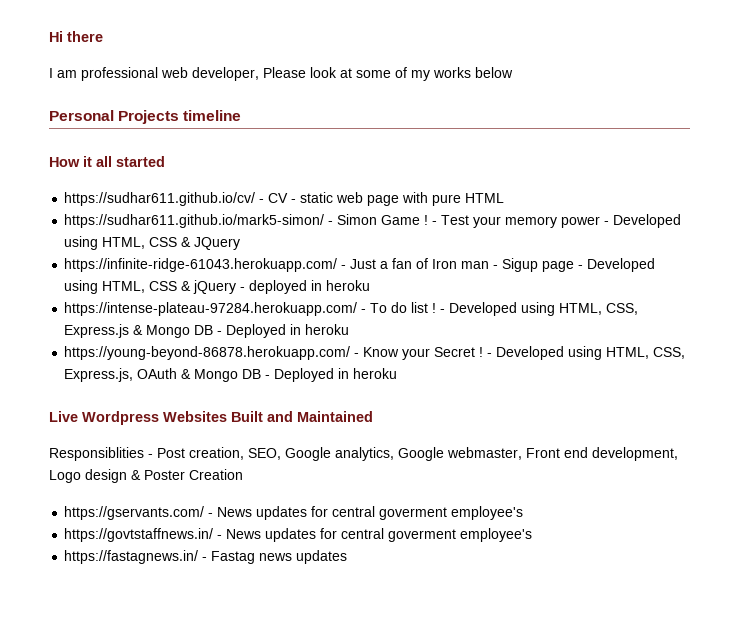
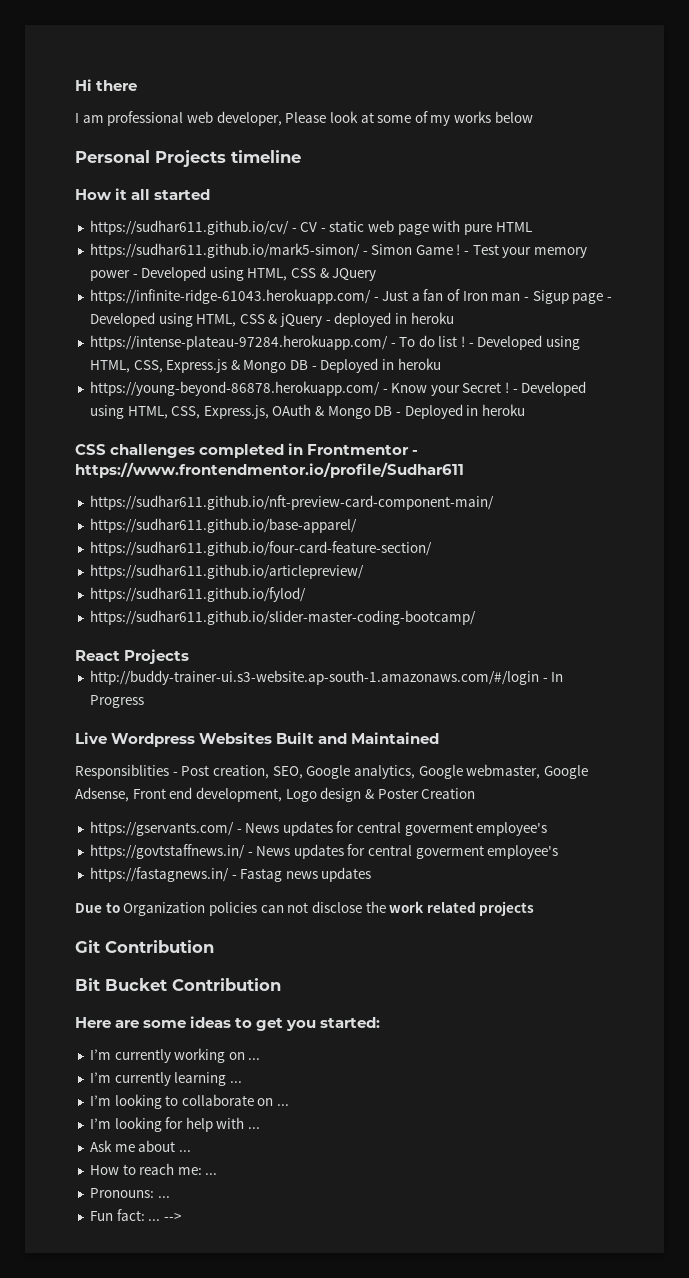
(398, 373) none -> [75,443,419,458] [75,462,464,478] [89,495,494,510] [89,518,357,533] [89,541,432,556] [89,564,364,579] [89,587,306,602] [89,610,476,625] [75,649,190,664] [89,670,564,685] [89,695,144,708] // CSS challenges completed in Frontmentor - https://www.frontendmentor.io/profile/Sudhar611 // https://sudhar611.github.io/nft-preview-card-component-main/ // https://sudhar611.github.io/base-apparel/ // https://sudhar611.github.io/four-card-feature-section/ // https://sudhar611.github.io/articlepreview/ // https://sudhar611.github.io/fylod/ // https://sudhar611.github.io/slider-master-coding-bootcamp/ // React Projects // http://buddy-trainer-ui.s3-website.ap-south-1.amazonaws.com/#/login - In Progress
(522, 453) none -> [543,765,588,779] [75,787,129,802] Google Adsense,
(348, 557) none -> [75,901,535,916] [75,940,214,953] [75,978,281,991] [75,1016,381,1031] [89,1048,261,1063] [89,1072,242,1086] [89,1094,290,1109] [89,1117,261,1132] [89,1140,191,1152] [89,1163,218,1175] [89,1188,170,1198] [89,1209,182,1221] // Due to Organization policies can not disclose the work related projects // Git Contribution // Bit Bucket Contribution // Here are some ideas to get you started: // I’m currently working on ... // I’m currently learning ... // I’m looking to collaborate on ... // I’m looking for help with ... // Ask me about ... // How to reach me: ... // Pronouns: ... // Fun fact: ... -->

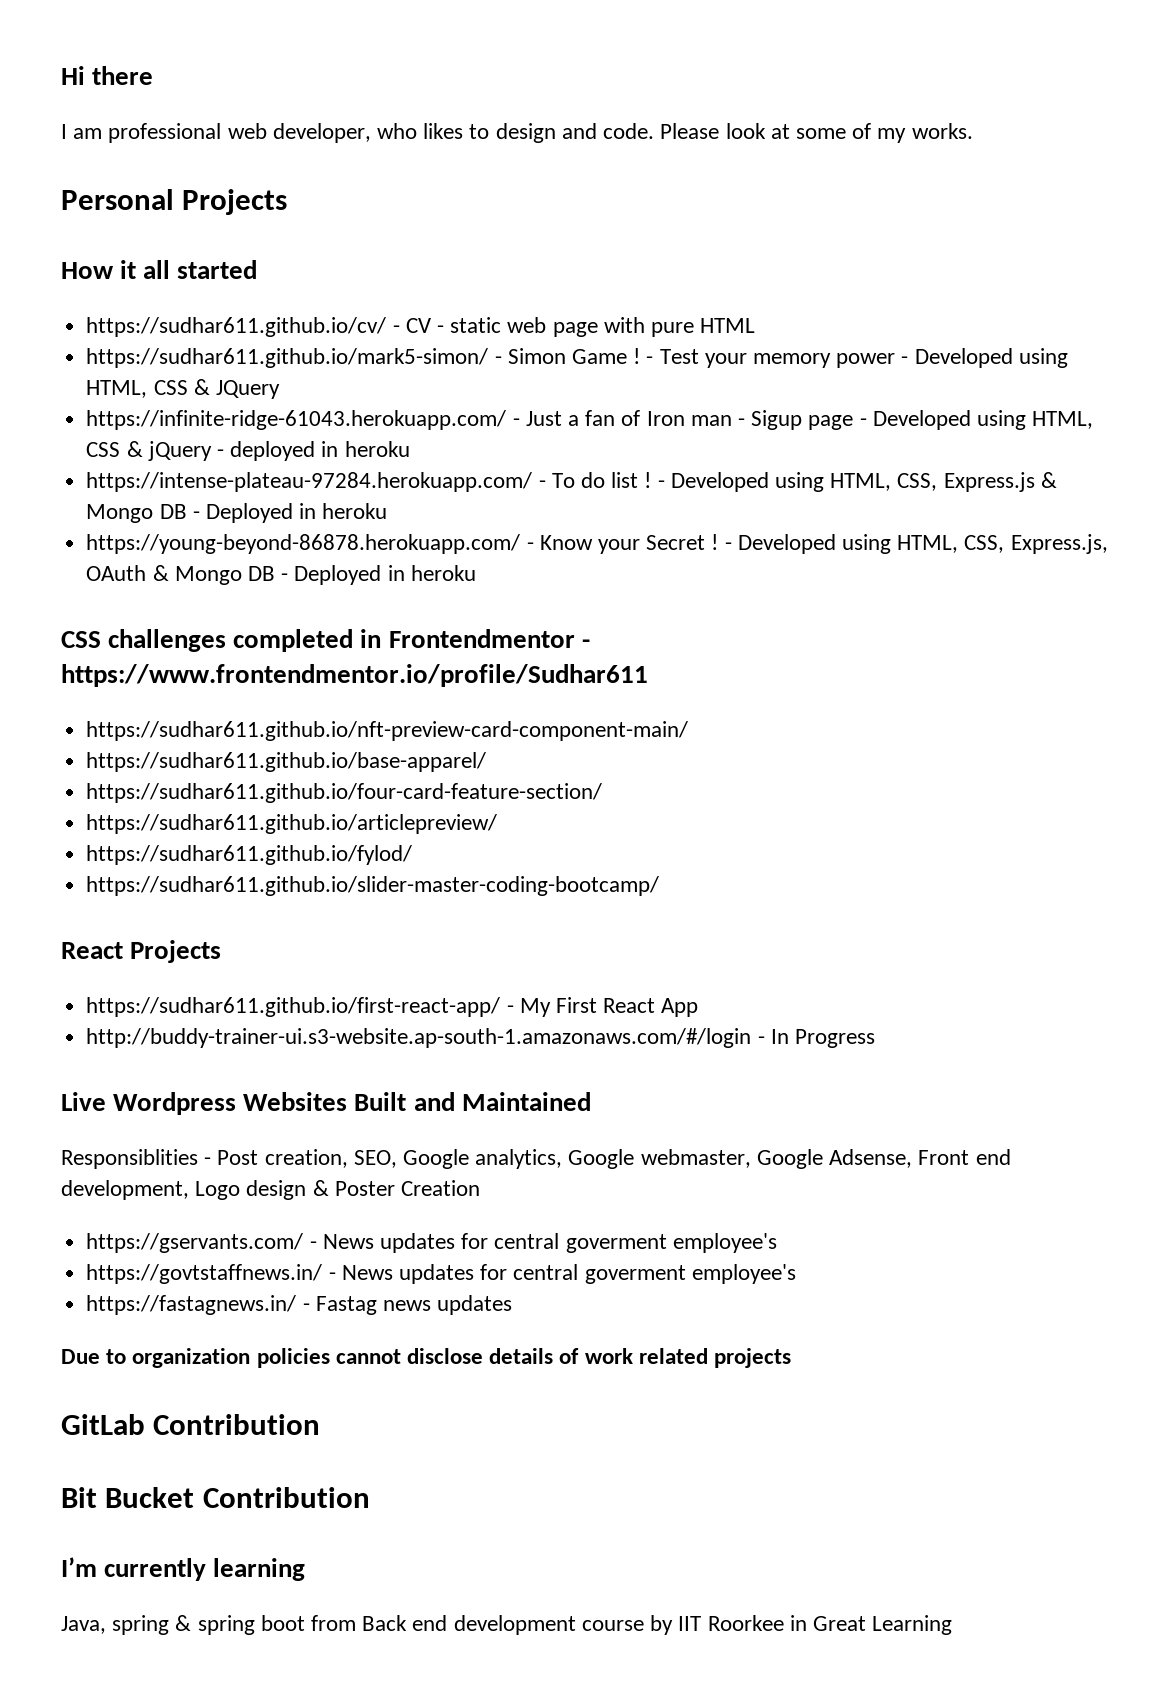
(282, 118) none -> [377,123,655,143] who likes to design and code.
[454,111,533,123] works below -> [911,123,973,139] works.
[231,150,301,163] timeline -> (288, 202) none
[307,444,410,455] Frontmentor -> [388,629,575,648] Frontendmentor
(190, 656) none -> [86,997,699,1017] // https://sudhar611.github.io/first-react-app/ - My First React App
[123,901,386,916] Organization policies can not disclose the -> [132,1348,580,1368] organization policies cannot disclose details of
[75,940,100,953] Git -> [61,1414,145,1435] GitLab
[75,1016,381,1031] [89,1048,261,1063] [89,1072,242,1086] [89,1094,290,1109] [89,1117,261,1132] [89,1140,191,1152] [89,1163,218,1175] [89,1188,170,1198] [89,1209,182,1221] Here are some ideas to get you started: // I’m currently working on ... // I’m currently learning ... // I’m looking to collaborate on ... // I’m looking for help with ... // Ask me about ... // How to reach me: ... // Pronouns: ... // Fun fact: ... --> -> [61,1557,306,1581] [61,1615,953,1635] I’m currently learning // Java, spring & spring boot from Back end development course by IIT Roorkee in Great Learning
_ _ _
* Instructions for the task *
The reply should hold every entry above, given again exactly, but not a single picture.

* Answer to the problem *
(398, 373) none -> [75,443,419,458] [75,462,464,478] [89,495,494,510] [89,518,357,533] [89,541,432,556] [89,564,364,579] [89,587,306,602] [89,610,476,625] [75,649,190,664] [89,670,564,685] [89,695,144,708] // CSS challenges completed in Frontmentor - https://www.frontendmentor.io/profile/Sudhar611 // https://sudhar611.github.io/nft-preview-card-component-main/ // https://sudhar611.github.io/base-apparel/ // https://sudhar611.github.io/four-card-feature-section/ // https://sudhar611.github.io/articlepreview/ // https://sudhar611.github.io/fylod/ // https://sudhar611.github.io/slider-master-coding-bootcamp/ // React Projects // http://buddy-trainer-ui.s3-website.ap-south-1.amazonaws.com/#/login - In Progress
(522, 453) none -> [543,765,588,779] [75,787,129,802] Google Adsense,
(348, 557) none -> [75,901,535,916] [75,940,214,953] [75,978,281,991] [75,1016,381,1031] [89,1048,261,1063] [89,1072,242,1086] [89,1094,290,1109] [89,1117,261,1132] [89,1140,191,1152] [89,1163,218,1175] [89,1188,170,1198] [89,1209,182,1221] // Due to Organization policies can not disclose the work related projects // Git Contribution // Bit Bucket Contribution // Here are some ideas to get you started: // I’m currently working on ... // I’m currently learning ... // I’m looking to collaborate on ... // I’m looking for help with ... // Ask me about ... // How to reach me: ... // Pronouns: ... // Fun fact: ... -->

(282, 118) none -> [377,123,655,143] who likes to design and code.
[454,111,533,123] works below -> [911,123,973,139] works.
[231,150,301,163] timeline -> (288, 202) none
[307,444,410,455] Frontmentor -> [388,629,575,648] Frontendmentor
(190, 656) none -> [86,997,699,1017] // https://sudhar611.github.io/first-react-app/ - My First React App
[123,901,386,916] Organization policies can not disclose the -> [132,1348,580,1368] organization policies cannot disclose details of
[75,940,100,953] Git -> [61,1414,145,1435] GitLab
[75,1016,381,1031] [89,1048,261,1063] [89,1072,242,1086] [89,1094,290,1109] [89,1117,261,1132] [89,1140,191,1152] [89,1163,218,1175] [89,1188,170,1198] [89,1209,182,1221] Here are some ideas to get you started: // I’m currently working on ... // I’m currently learning ... // I’m looking to collaborate on ... // I’m looking for help with ... // Ask me about ... // How to reach me: ... // Pronouns: ... // Fun fact: ... --> -> [61,1557,306,1581] [61,1615,953,1635] I’m currently learning // Java, spring & spring boot from Back end development course by IIT Roorkee in Great Learning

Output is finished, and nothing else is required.